Chondrocytes are the only mature cell components in healthy cartilage, and its apoptosis is one of the major pathogenesis pathways involved in OA.20 In this study, we showed that Circ_HECW2 overexpression increased the apoptotic cell number in LPS-induced chondrocytes, indicating that Circ_HECW2 might play an important role in OA progression.
A previous study demonstrated that miR-93 inhibited chondrocyte apoptosis and inflammation in osteoarthritis by targeting TLR4/nuclear factor-κB signaling pathway.16 Our data also showed that miR-93 was downregulated in OA patients and the OA cell model, and it also exhibited a suppression role in chondrocytes apoptosis, consistent with previous publications. We also found that Circ_HECW2 regulates the inhibitory effects of miR-93 on cell apoptosis via mediating its gene methylation. Therefore, Circ_HECW2 might serve as an upstream inhibitor of miR-93. Interestingly, Circ_HECW2 was only closely correlated with miR-93 across OA samples, but not control samples. The underlying mechanism needs to be further identified.
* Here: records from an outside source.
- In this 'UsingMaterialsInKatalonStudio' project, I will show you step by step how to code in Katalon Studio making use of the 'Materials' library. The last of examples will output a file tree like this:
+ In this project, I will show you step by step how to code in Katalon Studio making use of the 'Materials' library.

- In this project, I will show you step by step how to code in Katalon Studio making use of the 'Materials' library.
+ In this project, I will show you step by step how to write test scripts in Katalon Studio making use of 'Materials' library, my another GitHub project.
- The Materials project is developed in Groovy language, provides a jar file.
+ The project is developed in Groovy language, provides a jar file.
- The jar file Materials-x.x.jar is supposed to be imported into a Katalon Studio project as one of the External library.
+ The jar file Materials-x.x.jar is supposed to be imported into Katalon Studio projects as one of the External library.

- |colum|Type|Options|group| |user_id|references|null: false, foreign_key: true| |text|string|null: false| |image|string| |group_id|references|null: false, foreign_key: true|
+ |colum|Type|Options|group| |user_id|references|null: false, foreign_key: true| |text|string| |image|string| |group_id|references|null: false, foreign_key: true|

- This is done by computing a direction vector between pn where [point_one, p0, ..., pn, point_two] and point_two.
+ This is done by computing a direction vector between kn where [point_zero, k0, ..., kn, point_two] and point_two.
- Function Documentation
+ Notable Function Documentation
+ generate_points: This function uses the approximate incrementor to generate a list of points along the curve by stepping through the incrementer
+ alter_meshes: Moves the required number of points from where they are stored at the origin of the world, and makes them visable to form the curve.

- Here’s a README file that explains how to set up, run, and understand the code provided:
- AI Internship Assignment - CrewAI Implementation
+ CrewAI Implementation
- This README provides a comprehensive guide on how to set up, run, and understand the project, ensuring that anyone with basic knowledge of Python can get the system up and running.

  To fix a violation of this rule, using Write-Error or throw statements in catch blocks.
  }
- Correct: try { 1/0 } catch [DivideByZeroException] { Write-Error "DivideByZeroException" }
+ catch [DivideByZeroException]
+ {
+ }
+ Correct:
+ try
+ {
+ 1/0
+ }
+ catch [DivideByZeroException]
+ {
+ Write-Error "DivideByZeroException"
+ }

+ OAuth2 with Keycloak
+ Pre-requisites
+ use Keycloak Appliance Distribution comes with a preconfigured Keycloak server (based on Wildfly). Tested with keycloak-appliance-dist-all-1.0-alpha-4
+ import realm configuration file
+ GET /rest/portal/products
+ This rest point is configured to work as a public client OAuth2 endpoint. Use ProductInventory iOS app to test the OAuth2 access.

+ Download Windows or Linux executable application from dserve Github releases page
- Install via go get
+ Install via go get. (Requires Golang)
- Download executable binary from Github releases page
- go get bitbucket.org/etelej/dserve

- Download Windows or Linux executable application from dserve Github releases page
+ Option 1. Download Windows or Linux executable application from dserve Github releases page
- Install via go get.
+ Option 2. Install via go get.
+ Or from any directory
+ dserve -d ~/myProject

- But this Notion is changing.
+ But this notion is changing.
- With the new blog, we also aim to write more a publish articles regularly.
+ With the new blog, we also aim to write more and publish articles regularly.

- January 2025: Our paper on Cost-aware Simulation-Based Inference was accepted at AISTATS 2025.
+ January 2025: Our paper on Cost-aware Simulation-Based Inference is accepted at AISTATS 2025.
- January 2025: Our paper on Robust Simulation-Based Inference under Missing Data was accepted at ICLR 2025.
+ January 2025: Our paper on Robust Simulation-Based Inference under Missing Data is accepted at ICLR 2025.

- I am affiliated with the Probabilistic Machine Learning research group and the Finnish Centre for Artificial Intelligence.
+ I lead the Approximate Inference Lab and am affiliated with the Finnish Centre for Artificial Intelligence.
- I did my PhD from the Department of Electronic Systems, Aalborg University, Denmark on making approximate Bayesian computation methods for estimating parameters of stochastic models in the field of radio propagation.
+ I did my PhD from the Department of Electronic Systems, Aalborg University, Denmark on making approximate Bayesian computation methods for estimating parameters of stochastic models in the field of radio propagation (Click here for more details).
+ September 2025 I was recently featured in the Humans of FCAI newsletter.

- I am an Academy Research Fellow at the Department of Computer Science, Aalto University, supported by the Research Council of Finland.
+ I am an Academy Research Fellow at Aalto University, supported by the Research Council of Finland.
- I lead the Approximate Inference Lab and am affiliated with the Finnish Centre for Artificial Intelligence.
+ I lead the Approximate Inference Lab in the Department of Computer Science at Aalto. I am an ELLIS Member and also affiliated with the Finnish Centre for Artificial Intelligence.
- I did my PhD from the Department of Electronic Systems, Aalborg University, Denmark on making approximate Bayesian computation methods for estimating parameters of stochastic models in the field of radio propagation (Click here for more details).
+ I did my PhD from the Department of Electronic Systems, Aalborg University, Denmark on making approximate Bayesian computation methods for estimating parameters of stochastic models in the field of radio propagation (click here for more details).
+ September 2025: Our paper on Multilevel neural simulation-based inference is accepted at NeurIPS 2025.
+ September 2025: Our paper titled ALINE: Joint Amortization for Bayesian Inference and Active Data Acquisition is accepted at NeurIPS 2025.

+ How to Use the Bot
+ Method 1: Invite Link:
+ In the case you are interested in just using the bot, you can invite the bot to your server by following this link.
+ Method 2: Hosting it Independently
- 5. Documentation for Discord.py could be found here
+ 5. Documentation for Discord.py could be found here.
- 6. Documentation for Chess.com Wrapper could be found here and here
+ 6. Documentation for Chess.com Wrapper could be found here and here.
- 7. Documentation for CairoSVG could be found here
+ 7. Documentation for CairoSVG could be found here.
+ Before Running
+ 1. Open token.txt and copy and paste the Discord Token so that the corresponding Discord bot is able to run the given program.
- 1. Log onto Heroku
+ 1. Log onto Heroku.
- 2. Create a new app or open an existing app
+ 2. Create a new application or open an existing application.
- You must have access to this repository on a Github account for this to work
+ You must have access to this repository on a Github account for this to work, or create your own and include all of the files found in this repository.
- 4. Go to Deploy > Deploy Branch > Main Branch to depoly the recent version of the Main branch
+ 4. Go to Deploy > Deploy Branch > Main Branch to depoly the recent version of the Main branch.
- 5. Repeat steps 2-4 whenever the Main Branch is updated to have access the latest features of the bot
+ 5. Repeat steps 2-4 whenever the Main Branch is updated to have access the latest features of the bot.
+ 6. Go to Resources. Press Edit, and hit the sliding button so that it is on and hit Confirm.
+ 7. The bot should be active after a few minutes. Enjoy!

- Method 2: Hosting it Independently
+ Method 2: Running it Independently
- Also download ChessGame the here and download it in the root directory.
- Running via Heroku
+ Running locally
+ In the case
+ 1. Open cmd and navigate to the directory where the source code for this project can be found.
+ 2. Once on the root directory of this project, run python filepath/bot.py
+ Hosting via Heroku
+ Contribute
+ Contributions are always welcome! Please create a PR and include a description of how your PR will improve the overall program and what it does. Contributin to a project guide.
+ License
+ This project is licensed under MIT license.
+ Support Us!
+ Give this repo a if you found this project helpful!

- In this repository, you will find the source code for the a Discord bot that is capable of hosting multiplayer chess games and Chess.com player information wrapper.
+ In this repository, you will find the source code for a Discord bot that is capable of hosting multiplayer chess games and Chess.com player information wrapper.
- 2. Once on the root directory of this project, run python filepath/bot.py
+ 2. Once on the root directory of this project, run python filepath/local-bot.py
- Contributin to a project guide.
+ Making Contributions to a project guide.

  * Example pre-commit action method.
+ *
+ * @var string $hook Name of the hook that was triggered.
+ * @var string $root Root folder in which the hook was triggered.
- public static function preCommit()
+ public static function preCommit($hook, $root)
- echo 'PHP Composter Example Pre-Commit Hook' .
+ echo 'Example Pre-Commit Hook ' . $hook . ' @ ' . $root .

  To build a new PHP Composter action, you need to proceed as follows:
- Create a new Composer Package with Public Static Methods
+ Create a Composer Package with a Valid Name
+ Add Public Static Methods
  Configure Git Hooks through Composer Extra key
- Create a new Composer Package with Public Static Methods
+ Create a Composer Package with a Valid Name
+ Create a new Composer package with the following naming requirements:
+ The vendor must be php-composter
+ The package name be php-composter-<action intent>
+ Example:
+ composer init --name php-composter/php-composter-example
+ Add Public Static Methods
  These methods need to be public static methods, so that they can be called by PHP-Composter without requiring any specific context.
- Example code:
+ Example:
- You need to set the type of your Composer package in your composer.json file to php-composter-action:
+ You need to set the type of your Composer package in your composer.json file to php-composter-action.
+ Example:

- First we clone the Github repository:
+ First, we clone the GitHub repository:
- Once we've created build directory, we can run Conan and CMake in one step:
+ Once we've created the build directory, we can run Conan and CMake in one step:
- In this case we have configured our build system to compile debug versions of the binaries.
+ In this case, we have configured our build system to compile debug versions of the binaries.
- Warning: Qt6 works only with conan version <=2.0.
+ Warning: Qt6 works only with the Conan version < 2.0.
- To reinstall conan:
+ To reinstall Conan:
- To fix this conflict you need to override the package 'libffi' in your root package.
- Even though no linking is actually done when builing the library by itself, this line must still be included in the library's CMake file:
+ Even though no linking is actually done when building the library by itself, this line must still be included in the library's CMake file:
In summary, our findings demonstrated that Circ_HECW2 expression is increased and miR-93 expression is decreased in OA patients and OA cell models, and their altered expression contributed to the increased cell apoptosis in the OA cell model. We also demonstrated that Circ_HECW2 could serve as an upstream miR-93 inhibitor by methylating miR-93 expression gene, and this regulating mechanism could illustrate the promotional role of Circ_HECW2 in chondrocyte apoptosis during OA progression.
5 CONCLUSION
In conclusion, Circ_HECW2 is downregulated in OA and may suppress miR-93 expression via methylation to promote LPS-induced chondrocyte apoptosis.
ACKNOWLEDGMENT
This study was supported by the Sanming Project of Medicine in Shenzhen (Grant No. SZSM201612078).
CONFLICT OF INTERESTS
The authors declare that there are no conflict of interests.
AUTHOR CONTRIBUTIONS
Jianwei Zuo, Chen Chen, and Xintao Zhang contributed to manuscript writing, literature research, experimental work, and data analysis. Jiangyi Wu and Canfeng Li contributed to experimental work, data analysis, and statistical analysis. Shuai Huang, Peiheng He, and Qingde Wa contributed to data review, research design, and statistical analysis. Wentao Zhang contributed to research concept, research design, data review, and manuscript editing. All authors read and approved the final manuscript.
Open Research
DATA AVAILABILITY STATEMENT
The data that support the findings of this study are available from the corresponding author upon reasonable request.